U.S. Steel, a division of the USX Corporation in Pittsburgh, saved almost $470,000 with their SCORE proposal to reduce the surface area of the wheelhouse on the 1998 Dodge Durango.

By utilizing complex computer simulations prior to the start of production, U.S. Steel was able to reduce the surface area of the wheelhouse without compromising the quality of the part. This reduced the amount of raw material necessary to produce the wheelhouse, resulting in lower costs.

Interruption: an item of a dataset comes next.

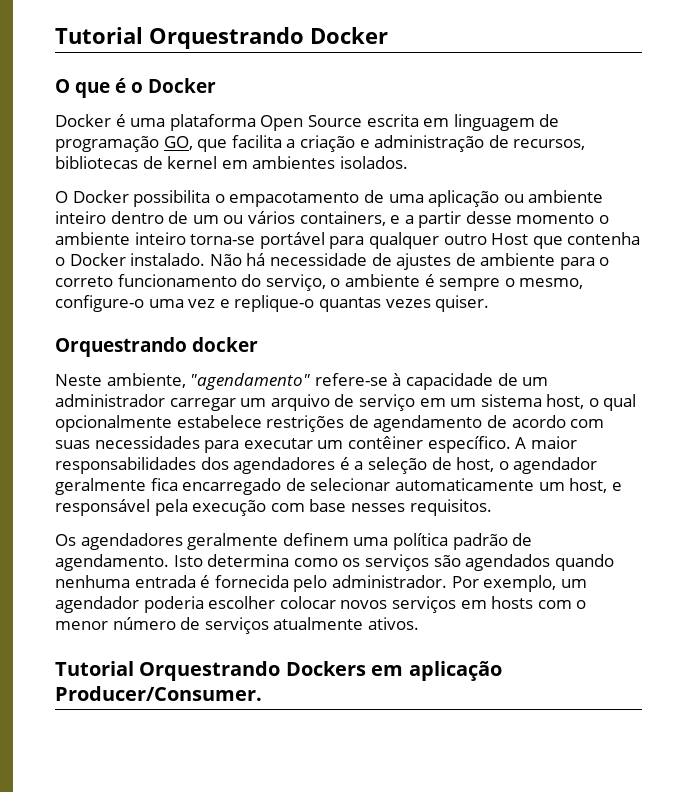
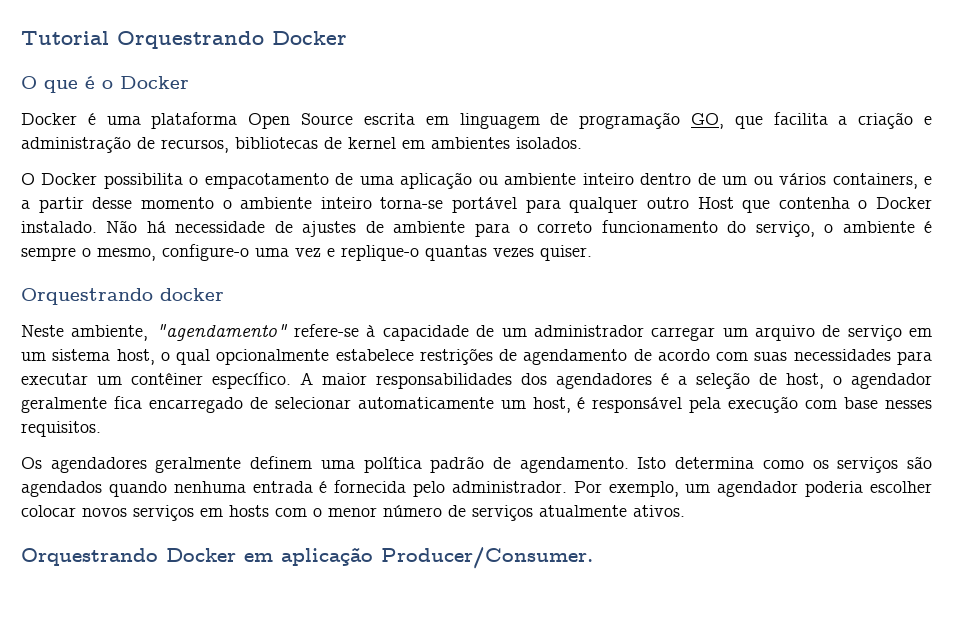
[611,482,622,491] e -> [577,397,586,409] é
[55,661,366,681] Tutorial Orquestrando Dockers -> [21,548,236,566] Orquestrando Docker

"U.S. Steel was able to identify the cost savings on wheelhouse production because of Chryser''s early supplier involvement," said Cosimo Simonetta, Senior Buyer, Procurement & Supply for Chrysler. "Not only did their SCORE proposal result in lower costs, but by reducing the amount of steel used to make the part, it made the vehicle lighter, which improves fuel efficiency."

Through SCORE, suppliers are encouraged to submit proposals designed to reduce costs in a variety of areas including design, manufacturing, logistics, sourcing and administrative transactions. Chrysler continuously monitors and measures SCORE proposals submitted in the following areas: Interior, Exterior, Chassis, Power Train, Electrical and Body-In-White.

All told, Chrysler realized $1.2 billion in cost savings through its SCORE campaign during the 1997 model year. The total represents an increase over 1996’s $1 billion in cost savings through SCORE.

"The SCORE program continues to be unique because cost savings are shared with suppliers," said Stallkamp. "We are pursuing quality, efficiency and affordability without eroding our supplier's profit margins."